• [Task] Lines in the entries below where the word "sale" shows up should each be copied.

• [Input records]
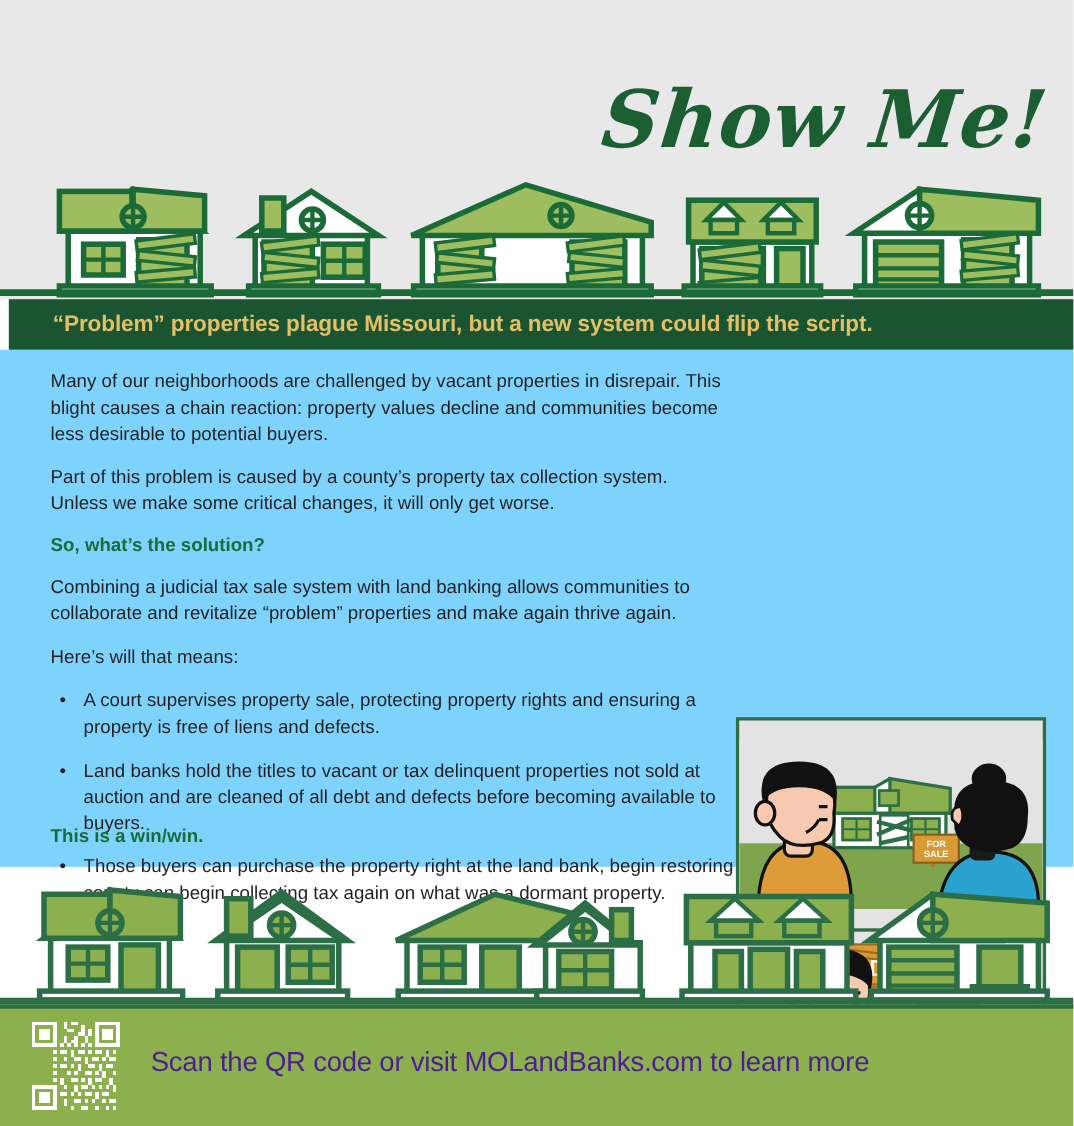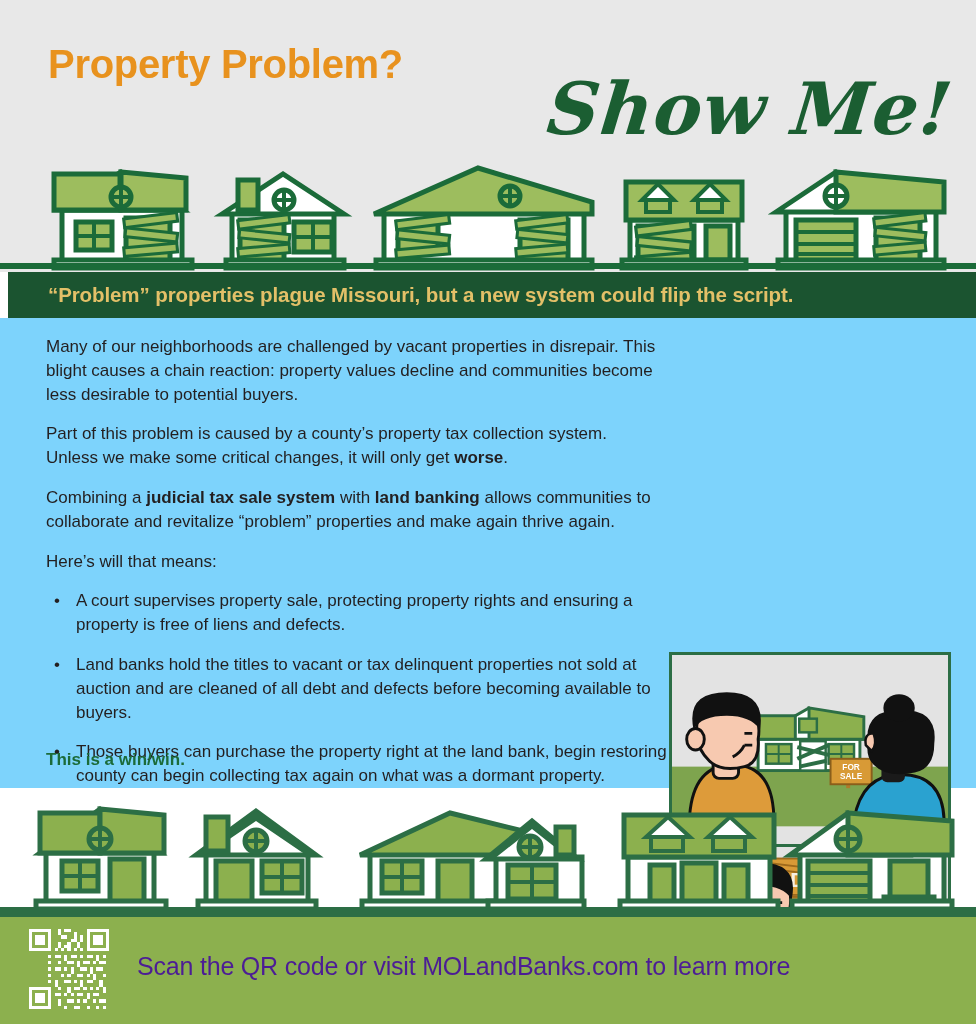--- a/index.html
+++ b/index.html
@@ -62,21 +62,21 @@
   }
   .copy-col {
     position: absolute; left: 46px; top: 17px; width: 610px;
   }
   p.para {
     font-size: 17px;
     color: #231f20;
     line-height: 1.40;
     margin-bottom: 16px;
   }
-  p.para b { font-weight: bold; margin-top: 26px; }
+  p.para b { font-weight: normal; margin-top: 26px; }
   .green-head {
     font-size: 17px; font-weight: bold; color: #1b6b39;
     margin-bottom: 16px;
   }
   .bullets { list-style: none; margin-top: 2px; }
   .bullets li {
     position: relative;
     font-size: 17px; color: #231f20; line-height: 1.40;
     padding-left: 30px; margin-bottom: 16px;
   }
@@ -122,21 +122,20 @@
   }
 </style>
 </head>
 <body>
 
 <div class="page">
 
   <div class="header">
 
     <div class="title-block">
-      <div class="title-line">Property Problem?</div>
     </div>
 
     <div class="showme">Show Me!</div>
 
     <div style="position:absolute;left:0;top:162px;width:976px;height:110px;">
       <svg viewBox="0 0 976 110" width="976" height="110" xmlns="http://www.w3.org/2000/svg">
         <defs>
           <g id="boards">
             <rect x="0" y="6" width="86" height="14" fill="#9dbd5e" stroke="#1b6b39" stroke-width="5" transform="rotate(-7 43 13)"></rect>
             <rect x="2" y="30" width="84" height="14" fill="#9dbd5e" stroke="#1b6b39" stroke-width="5" transform="rotate(6 44 37)"></rect>
@@ -231,20 +230,21 @@
   </div>
 
   <div class="body-area">
 
     <div class="copy-col">
 
       <p class="para">Many of our neighborhoods are challenged by vacant properties in disrepair. This blight causes a chain reaction: property values decline and communities become less desirable to potential buyers.</p>
 
       <p class="para"><span>Part of this problem is caused by a county’s property tax collection system. Unless we make some critical changes, it will only get </span><b>worse</b><span>.</span></p>
 
+      <div class="green-head">So, what’s the solution?</div>
 
       <p class="para"><span>Combining a </span><b>judicial tax sale system</b><span> with </span><b>land banking</b><span> allows communities to collaborate and revitalize “problem” properties and make again thrive again.</span></p>
 
       <p class="para">Here’s will that means:</p>
 
       <ul class="bullets">
         <li><span class="dot">•</span><span>A court supervises property sale, protecting property rights and ensuring a property is free of liens and defects.</span></li>
         <li><span class="dot">•</span><span>Land banks hold the titles to vacant or tax delinquent properties not sold at auction and are cleaned of all debt and defects before becoming available to buyers.</span></li>
         <li class="bullet-wide"><span class="dot">•</span><span>Those buyers can purchase the property right at the land bank, begin restoring it immediately and the county can begin collecting tax again on what was a dormant property.</span></li>
       </ul>

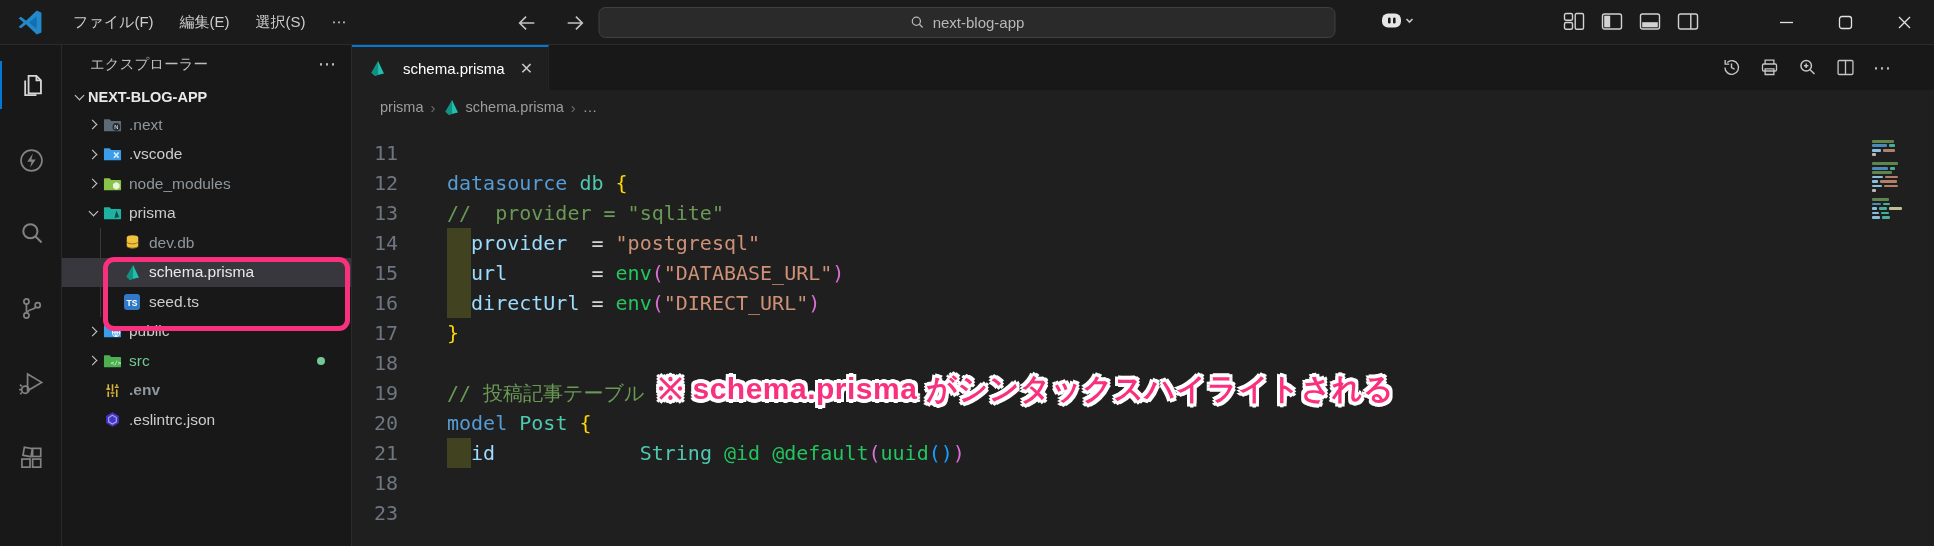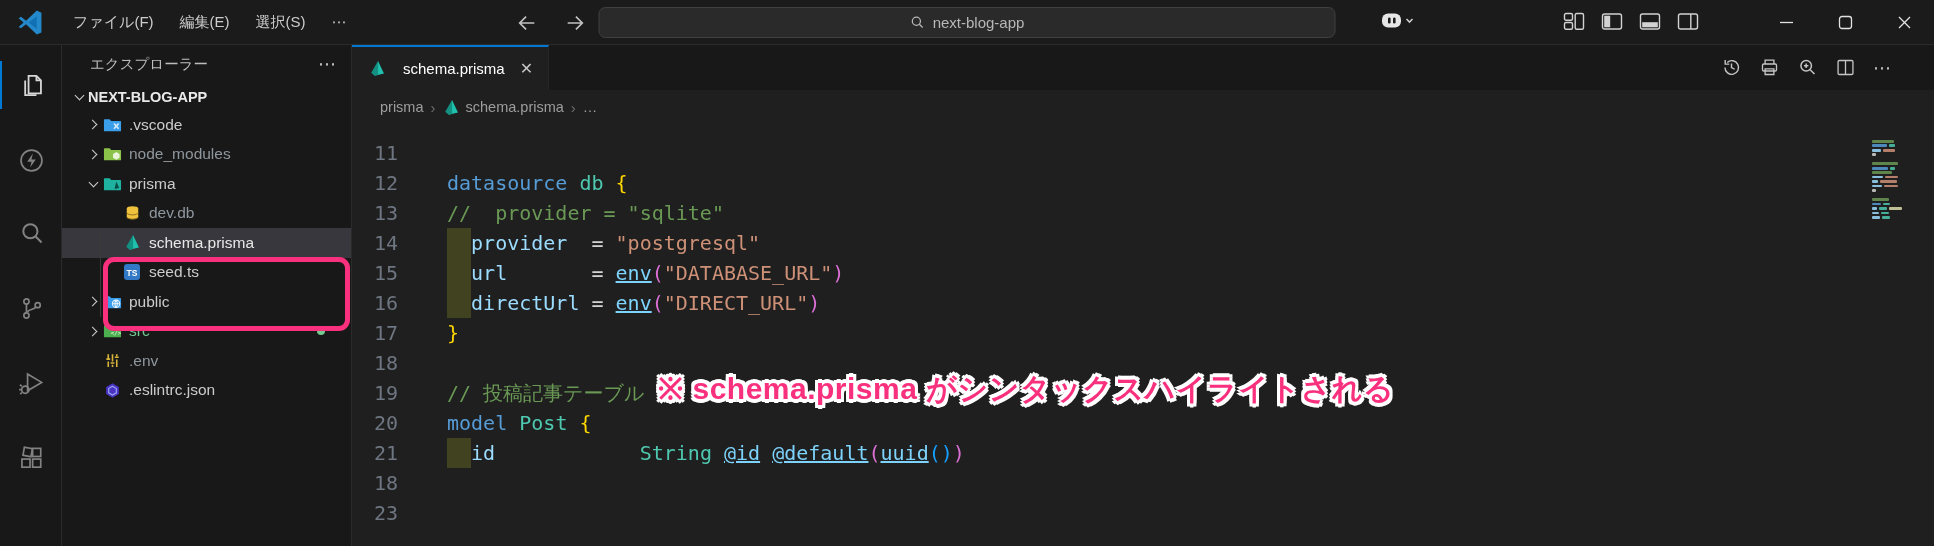--- a/index.html
+++ b/index.html
@@ -50,21 +50,21 @@
   .ea-more { font-size:18px; letter-spacing:1px; }
   .breadcrumbs { height:34px; display:flex; align-items:center; padding-left:28px; font-size:14.5px; color:#9d9d9d; gap:7px; }
   .bc-sep { color:#6e6e6e; font-size:15px; }
   .bc-item { display:flex; align-items:center; gap:6px; }
 
   .code { position:absolute; left:0; top:79px; width:1582px; height:422px; padding-top:14px; font-family:"DejaVu Sans Mono", monospace; font-size:20px; }
   .codeline { height:30px; line-height:30px; white-space:pre; display:flex; }
   .ln { width:68px; flex:0 0 68px; text-align:center; color:#6e7681; }
   .lc { padding-left:27px; }
   .tk-kw { color:#569cd6; } .tk-ty { color:#4ec9b0; } .tk-pr { color:#9cdcfe; }
-  .tk-cm { color:#6a9955; } .tk-st { color:#ce9178; } .tk-fn { color:#7dd3fc;text-decoration:underline; }
+  .tk-cm { color:#6a9955; } .tk-st { color:#ce9178; } .tk-fn { color:#22c55e; }
   .tk-b1 { color:#ffd700; } .tk-b2 { color:#da70d6; } .tk-b3 { color:#179fff; }
   .tk-pl { color:#d4d4d4; }
   .tk-ind { display:inline-block; width:2ch; height:30px; vertical-align:top; background:#41421f; }
 
   
   .minimap { position:absolute; left:1520px; top:95px; width:58px; }
   .mm-row { display:flex; gap:2px; height:2.6px; margin-bottom:1.9px; }
   .mm-seg { height:2.6px; border-radius:1px; opacity:.85; }
 
   
@@ -212,20 +212,31 @@
     <div class="sb-header">
       <span>エクスプローラー</span>
       <span class="sb-more">⋯</span>
     </div>
     <div class="root-row">
       <span class="chev expanded"></span>
       <span>NEXT-BLOG-APP</span>
     </div>
     <div class="tree">
       <div class="indent-guide" style="top:118px; height:89px"></div>
+    <div class="tree-row dim" style="padding-left: 22px;">
+          <span class="chev"></span>
+          <span class="ticon">
+            <svg width="19" height="16" viewBox="0 0 18 15">
+              <path d="M.9 2.9c0-.5.4-.9.9-.9h4.4l1.6 1.7h8.4c.5 0 .9.4.9.9v8c0 .5-.4.9-.9.9H1.8c-.5 0-.9-.4-.9-.9z" fill="#5d6b79"></path>
+              <circle cx="12.6" cy="9.3" r="3.6" fill="#242a30"></circle>
+              <text x="12.6" y="11.4" font-size="5.5" fill="#fff" text-anchor="middle" font-family="sans-serif">N</text>
+            </svg>
+          </span>
+          <span>.next</span>
+        </div>
         <div class="tree-row" style="padding-left: 22px;">
           <span class="chev"></span>
           <span class="ticon">
             <svg width="19" height="16" viewBox="0 0 18 15">
               <path d="M.9 2.9c0-.5.4-.9.9-.9h4.4l1.6 1.7h8.4c.5 0 .9.4.9.9v8c0 .5-.4.9-.9.9H1.8c-.5 0-.9-.4-.9-.9z" fill="#3b9eea"></path>
               <path d="M14.8 6l-4.4 5M10.4 6l4.4 5" stroke="#d6ecff" stroke-width="1.5"></path>
             </svg>
           </span>
           <span>.vscode</span>
         </div>
@@ -295,21 +306,21 @@
           <span class="chev"></span>
           <span class="ticon">
             <svg width="19" height="16" viewBox="0 0 18 15">
               <path d="M.9 2.9c0-.5.4-.9.9-.9h4.4l1.6 1.7h8.4c.5 0 .9.4.9.9v8c0 .5-.4.9-.9.9H1.8c-.5 0-.9-.4-.9-.9z" fill="#4caf50"></path>
               <text x="12.4" y="11.3" font-size="5.5" fill="#eaffea" text-anchor="middle" font-family="monospace">&lt;/&gt;</text>
             </svg>
           </span>
           <span>src</span>
           <span class="mod-dot"></span>
         </div>
-        <div class="tree-row dim" style="padding-left: 22px;">
+        <div class="tree-row dim" style="padding-left: 22px; font-weight: bold;">
           <span class="chev" style="visibility: hidden;"></span>
           <span class="ticon">
             <svg width="17" height="17" viewBox="0 0 16 16" stroke="#d8b53a" stroke-width="1.5" fill="none">
               <path d="M4 2v4M4 9v5M2.2 6.7h3.6M8 2v7M8 12v2M6.2 10.3h3.6M12 2v2M12 7v7M10.2 5h3.6"></path>
             </svg>
           </span>
           <span>.env</span>
         </div>
         <div class="tree-row" style="padding-left: 22px;">
           <span class="chev" style="visibility: hidden;"></span>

• [Solution to this exercise]
       <p class="para"><span>Combining a </span><b>judicial tax sale system</b><span> with </span><b>land banking</b><span> allows communities to collaborate and revitalize “problem” properties and make again thrive again.</span></p>
         <li><span class="dot">•</span><span>A court supervises property sale, protecting property rights and ensuring a property is free of liens and defects.</span></li>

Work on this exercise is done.